Lookup in another file and conditionally modify it inline

mansoorcfc · January 16, 2017, 3:12am

Hi,

I have an issue where i need to lookup in a given transaction file and if the same transaction is found in another file, then i need to replace a few columns with some other value.
Finally, the changed and unchanged lines must be printed and stored in the same source file.

for example :

f2 (tran number is second field)
1,100,AAA,BBB,X,CCC
5,200,AAA,BBB,Y,CCC
3,400,AAA,BBB,X,CCC

output should be

1,100_P,AAA,BBB,X,CCC
5,200_T,AAA,BBB,Y,CCC
3,400,AAA,BBB,X,CCC

as you can see, only 1st and 2nd record have the matching tran from f1. hence they are changed, record 3 will remain as is.

I have done the following but its a very direct approach and takes a huge amount of time.

cp main_input.txt tmp1.txt;
while read tran_num
do 
    awk  'BEGIN{FS=","; OFS=","} { if ( $2=='${tran_num}' && $5 == "X")  {$2=$2"_P";print}  else if ($2=='${tran_num}' && $5 == "Y") {$2=$2"_T"; print} else {print} }' tmp1.txt > tmp2.txt;
    cp tmp2.txt tmp1.txt;
done < lookup_tran_file.txt
mv tmp1.txt file_input_file.txt

the above works but i dont like the fact that the tmp file is created everytime to preserve the previous modification done by awk. In other words, if f1 will contain 10000 records to be checked, the tmp file will get overwritten 10000 times.

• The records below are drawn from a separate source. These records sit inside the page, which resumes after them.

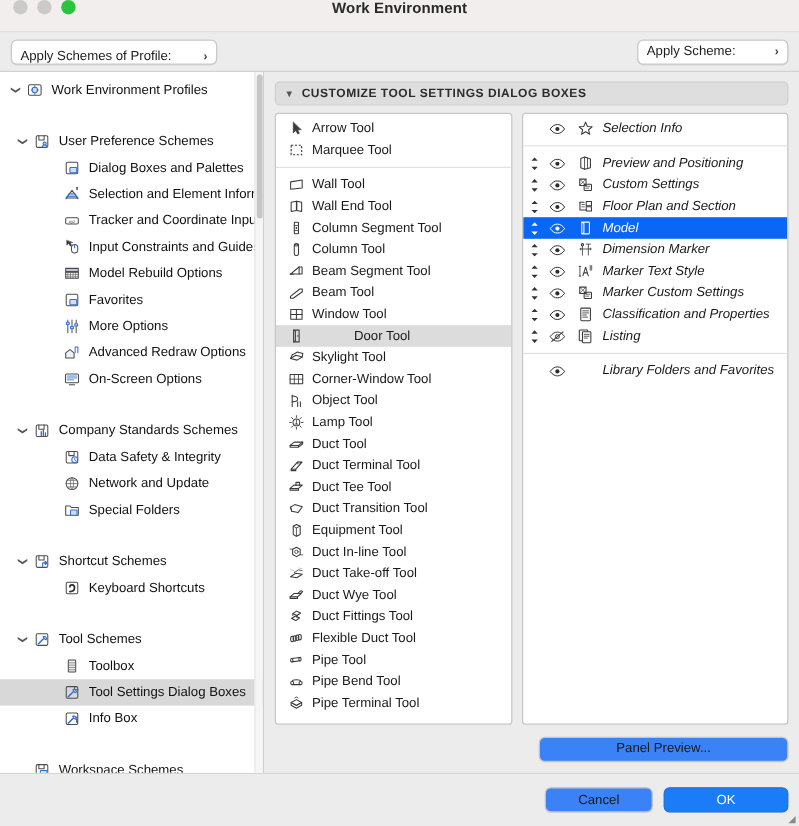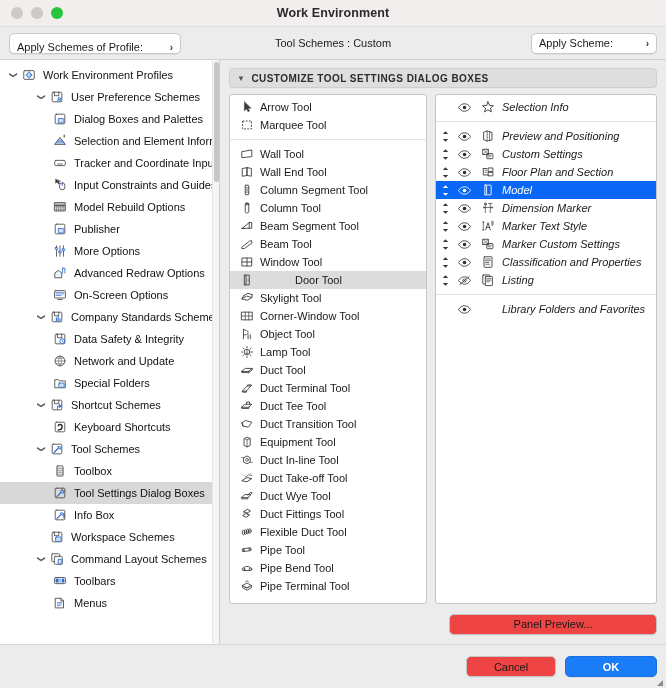--- a/index.html
+++ b/index.html
@@ -18,7 +18,7 @@
   .titlebar {
     height: 27px; flex: 0 0 27px;
     background: #f2eeee;
-    display: flex; align-items: center;
+    display: flex; align-items: flex-start;
     position: relative;
     border-bottom: 1px solid #e1dcdc;
   }

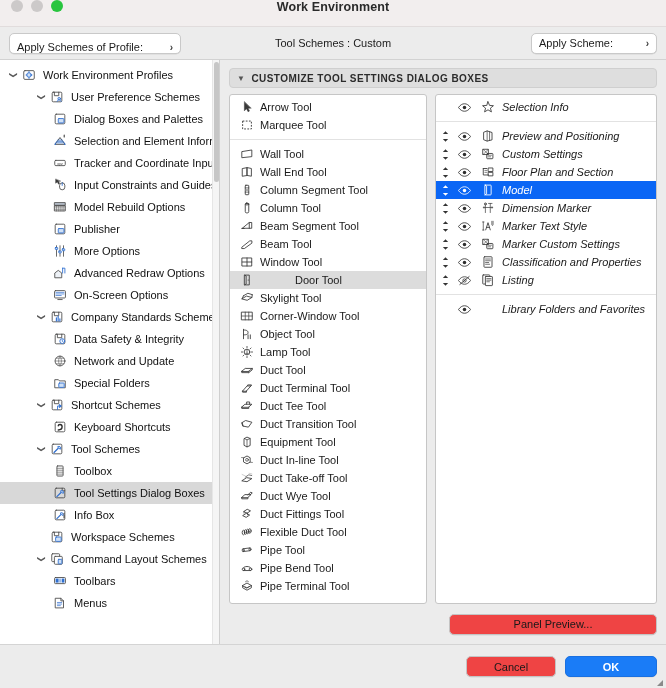--- a/index.html
+++ b/index.html
@@ -167,7 +167,6 @@
       <span>Apply Schemes of Profile:</span>
       <span class="chev">›</span>
     </div>
-    <div class="toolbar-center">Tool Schemes :  Custom</div>
     <div class="popbtn" id="scheme-pop">
       <span>Apply Scheme:</span>
       <span class="chev">›</span>

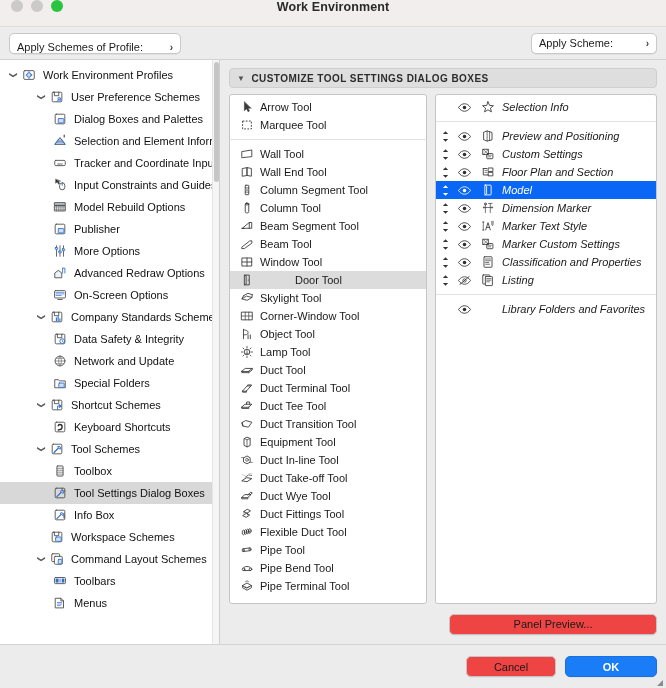--- a/index.html
+++ b/index.html
@@ -80,7 +80,7 @@
   .ticon { width: 20px; flex: 0 0 20px; display: flex; align-items: center; justify-content: center; }
   .tlabel { padding-left: 4px; }
   .lvl0 { padding-left: 6px; }
-  .lvl1 { padding-left: 34px; }
+  .lvl1 { padding-left: 12px; margin-top: 21px; }
   .lvl2 { padding-left: 37px; }
 
   .lscroll {

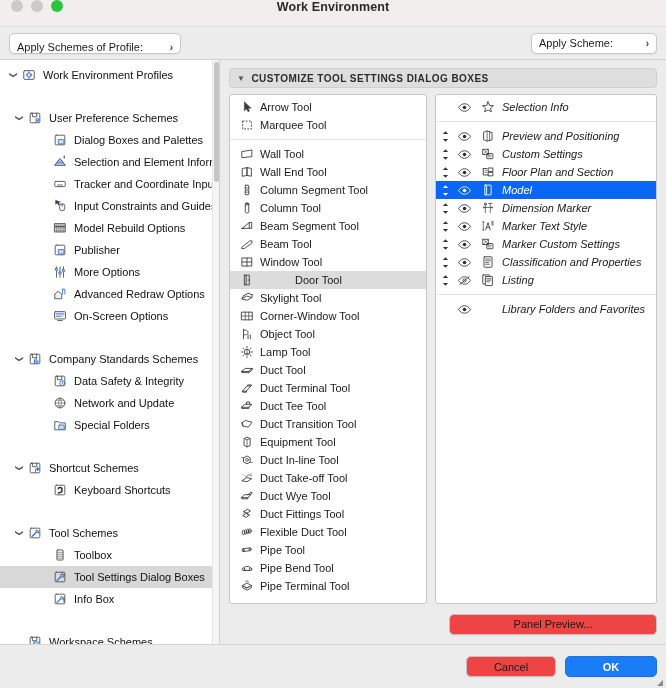--- a/index.html
+++ b/index.html
@@ -263,7 +263,7 @@
                 <rect x="6" y="7.5" width="6.5" height="5" rx=".8" fill="#cfe0f5" stroke="#2f6fd0"></rect>
               </svg>
             </span>
-            <span class="tlabel">Publisher</span>
+            <span class="tlabel">Favorites</span>
           </div>
           <div class="tnode lvl2">
             <span class="twist"></span>

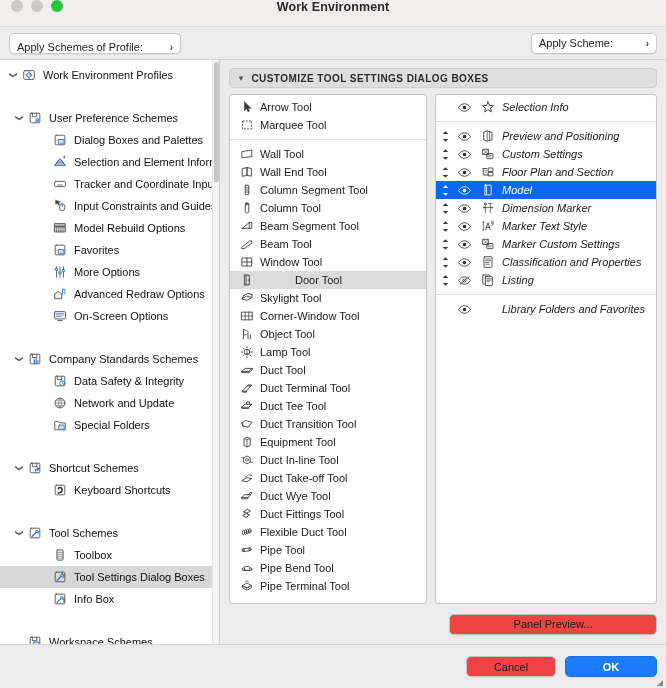--- a/index.html
+++ b/index.html
@@ -132,7 +132,7 @@
   .preview-strip { flex: 0 0 40px; display: flex; align-items: center; justify-content: flex-end; padding-right: 0px; }
   .btn {
     height: 21px; border: 1px solid #c4c4c4; border-radius: 5px;
-    background: #ef4444; font-size: 11px; color: #191919;
+    background: #3b82f6; font-size: 11px; color: #191919;
     display: flex; align-items: center; justify-content: center;
     box-shadow: 0 .5px .5px rgba(0,0,0,.09);
   }

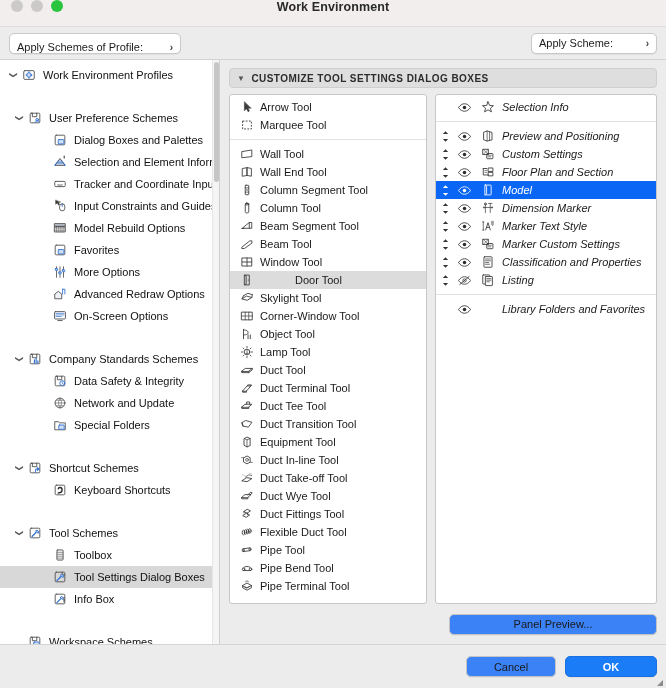--- a/index.html
+++ b/index.html
@@ -143,7 +143,7 @@
     gap: 9px; padding-right: 9px; background: #ececec;
   }
   #cancel-button { width: 90px; }
-  #ok-button { width: 92px; background: #1a7cf7; border-color: #1a70e0; color: #fff; font-weight: bold; }
+  #ok-button { width: 104px; background: #1a7cf7; border-color: #1a70e0; color: #fff; font-weight: normal; }
 
   .resizer { position: absolute; right: 2px; bottom: 1px; width: 10px; height: 10px; }
   svg { display: block; }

This solution is also takin 1-2 hrs to finish depending on the input file size.

RudiC · January 16, 2017, 3:41am

You are right, looping through above shell script 10000 times is an enormous waste of resources and time. It creates 20000 processes for 2 commands to be run 10000 times. How about doing it in one command, leaving the looping to it? If $5 can have ONLY the values "X" and "Y", try

awk -F, -vOFS=, 'NR==FNR {T[$1]; next} $2 in T {$2=$2 ($5=="X"?"_P":"_T")} 1' file1 file2
1,100_P,AAA,BBB,X,CCC
5,200_T,AAA,BBB,Y,CCC
3,400,AAA,BBB,X,CCC

Should there be other values in $5 for which $2 should not be modified, try

awk -F, -vOFS=, 'NR==FNR {T[$1]; next} $2 in T {$2=$2 ($5=="X"?"_P":$5=="Y"?"_T":"")} 1' file1 file2

Don_Cragun · January 16, 2017, 3:59am

Assuming that your first sample file is named f1 rather than f1 being the first line of your first file and that your second input file is named f2 rather than the first line of your second input file being f2 (tran number is second field) , then you can use whichever one of the suggestions RudiC provided that matches the actual input you need to process. If those two lines are actually in your input files, the following seems to produce the output you want:

awk '
BEGIN {	FS = OFS = ","
}
FNR == 1 {
	next
}
FNR == NR {
	tn[$1]
	next
}
$2 in tn {
	if($5 == "X")
		$2 = $2 "_P"
	else if($5 == "Y")
		$2 = $2 "_T"
}
1' f1 f2

If you want to try this (or either of RudiC's suggestions) on a Solaris/SunOS operating system, change awk to /usr/xpg4/bin/awk or nawk .

mansoorcfc · January 16, 2017, 10:30am

thank you Rudi!.

thank you Don!
@Don : f1 and f2 aren't part of the data. they are just the file names. Also your solution is removing 1 record from the output. meaning if my input has 1000 records, i get only 999 as output after the updates/changes. I am trying to see why that is happening.

but both solutions worked on my actual data. This is amazing, i never expected the reply to be so quick! . Thank you so much. this helps me a lot and gives me ideas for my future file processing tasks.

Don_Cragun · January 16, 2017, 2:32pm

Hi mansoorcfc,
That is exactly what I said in post #3 in this thread:

The code I posted was to be used only if the 1st line in each file is to be treated as some kind of header line that should be ignored when producing output. The code in my script:

FNR == 1 {
	next
}

skips the 1st line in each input file. ( FNR is set by awk to be the record number of the current input line from the current input file.) Therefore, the output file will have one line less than your 2nd input file (and whatever transaction number is on the 1st line of your 1st input file will not be recognized as a known transaction number when processing the 2nd input file).

mansoorcfc · January 17, 2017, 4:41am

Hi Don,

Thank you for your response and the clarification. sorry, i am little new to working with awk and couldn't see that right away. I have always used sed or other direct shell scripting approaches for any file editing but have always wanted to learn and use awk.

thank you again so much for your help and responses. much appreciate it.